◆ Problem: Which lines below contain "para"? Pull them out.

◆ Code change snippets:
::::
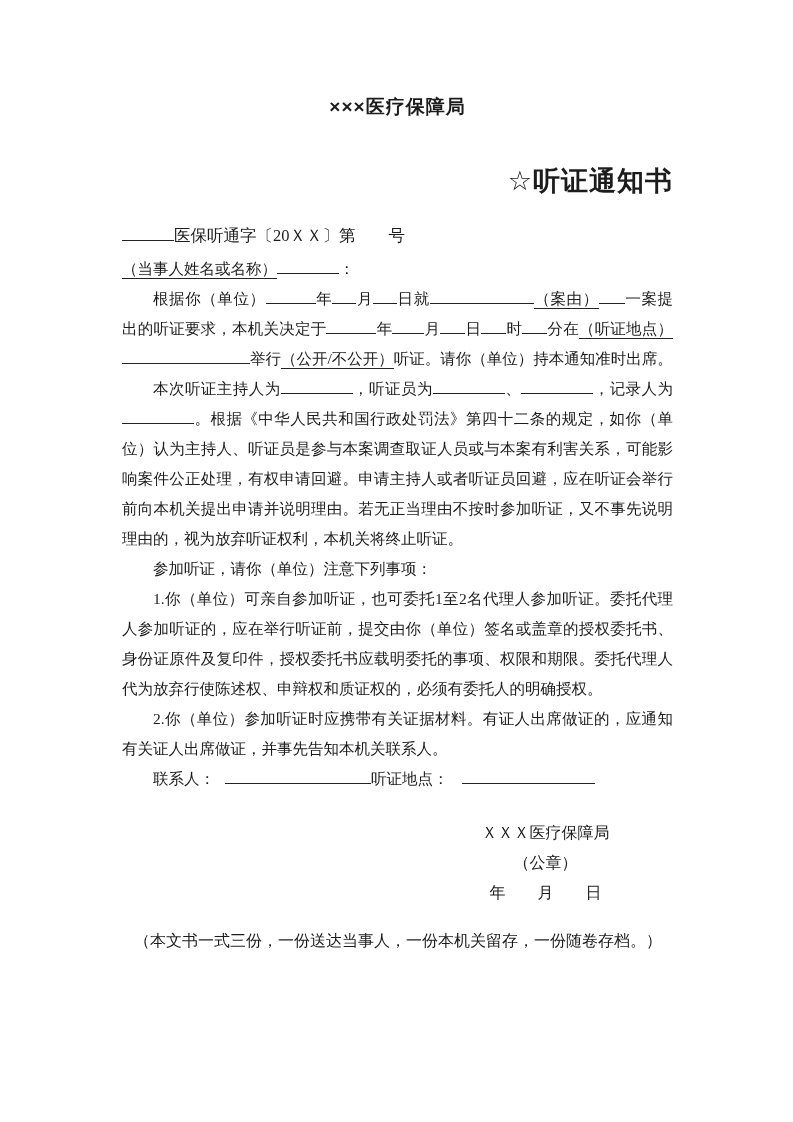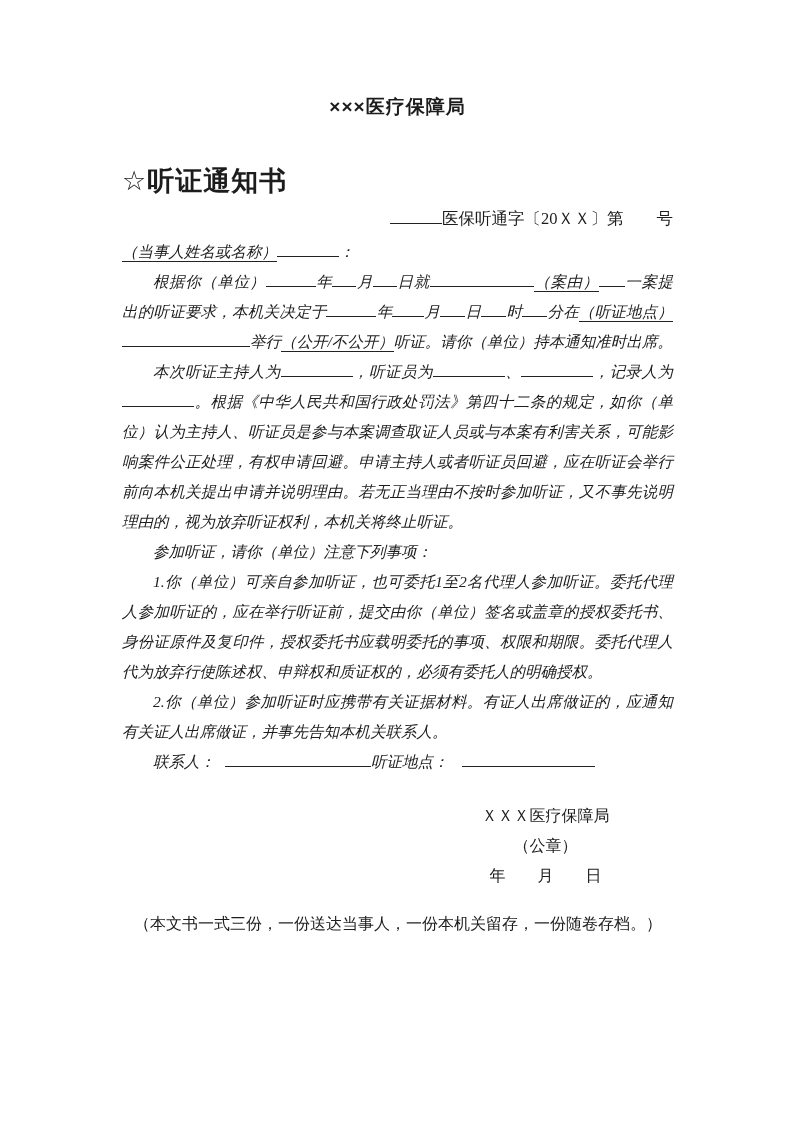--- a/index.html
+++ b/index.html
@@ -22,7 +22,7 @@
     letter-spacing:1px;
   }
   .doc-title{
-    text-align:left;
+    text-align:right;
     margin-top:44px;
     font-family:"Liberation Sans","DejaVu Sans",sans-serif;
     font-weight:700;

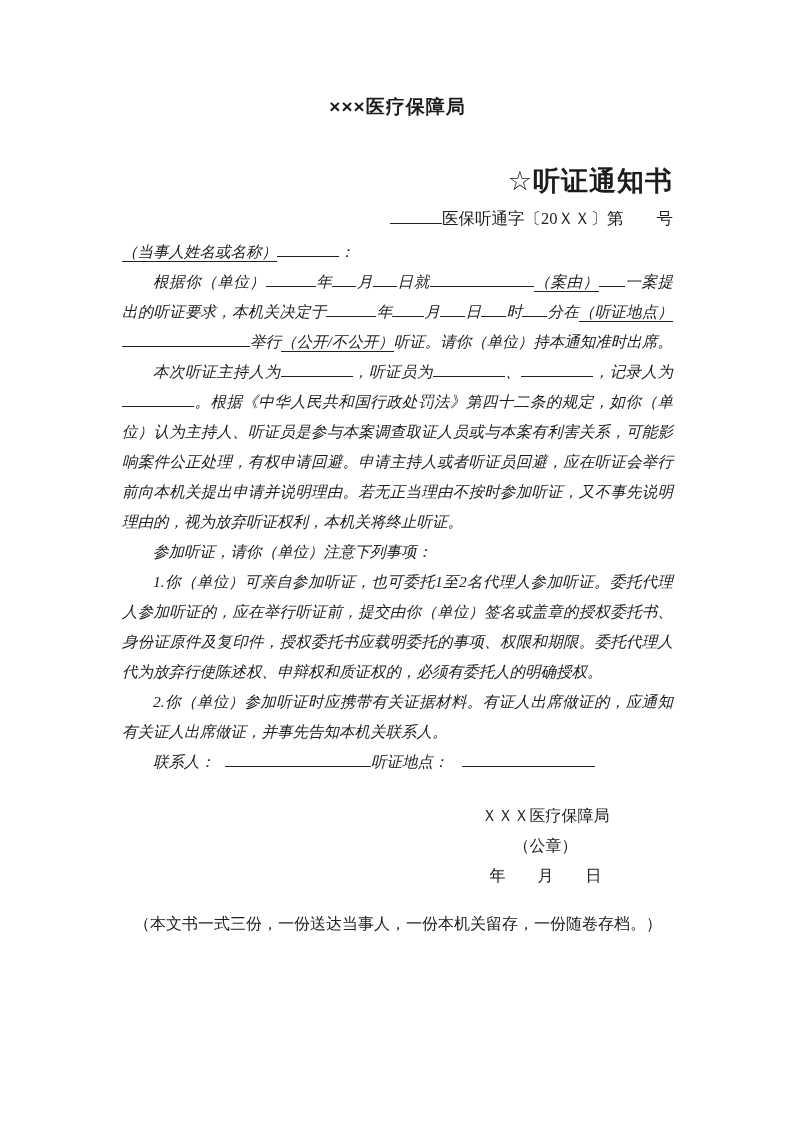--- a/index.html
+++ b/index.html
@@ -32,8 +32,8 @@
   }
   .doc-title .star{font-weight:400;}
   .doc-no{
-    margin-top:9px;
-    text-align:right;
+    margin-top:26px;
+    text-align:left;
     font-size:16.5px;
     line-height:24px;
     white-space:nowrap;

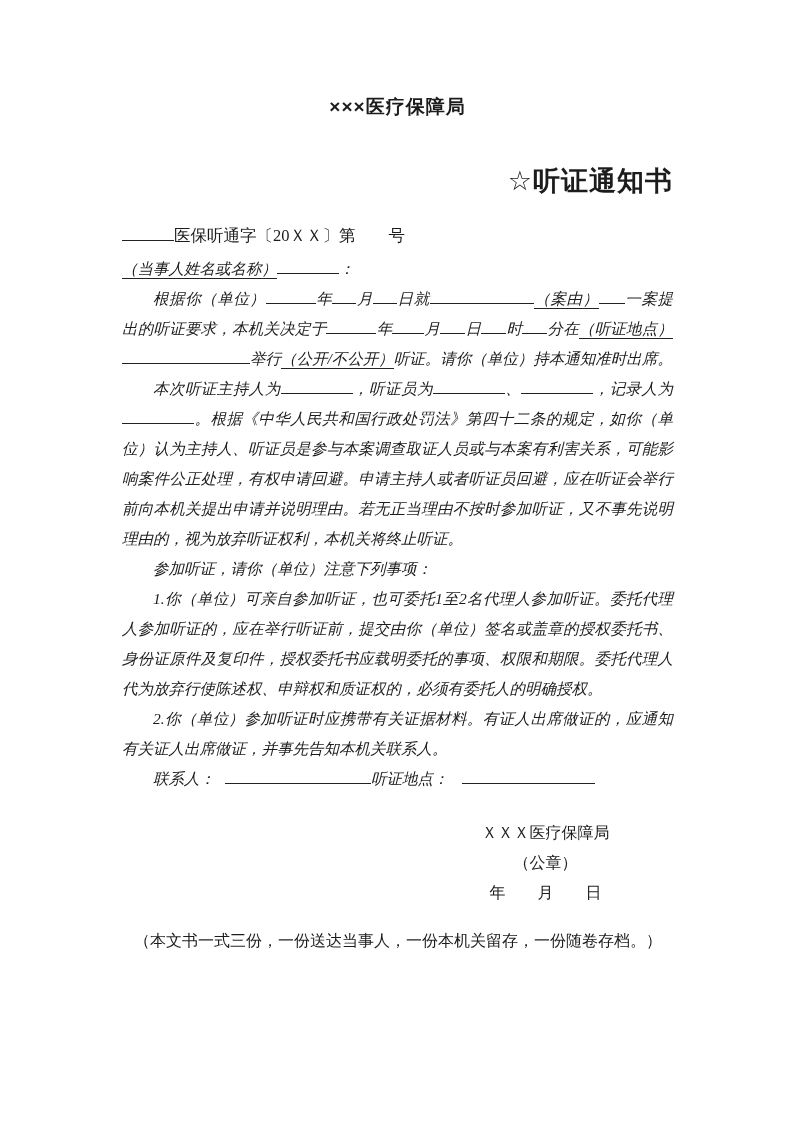--- a/index.html
+++ b/index.html
@@ -44,7 +44,7 @@
     line-height:30px;
     text-align:justify;
   }
-  .para{margin:0;font-style:italic;}
+  .para{margin:0;}
   .indent{text-indent:2em;}
   .blank{
     display:inline-block;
::::
◆ Written response:
-  .para{margin:0;font-style:italic;}
+  .para{margin:0;}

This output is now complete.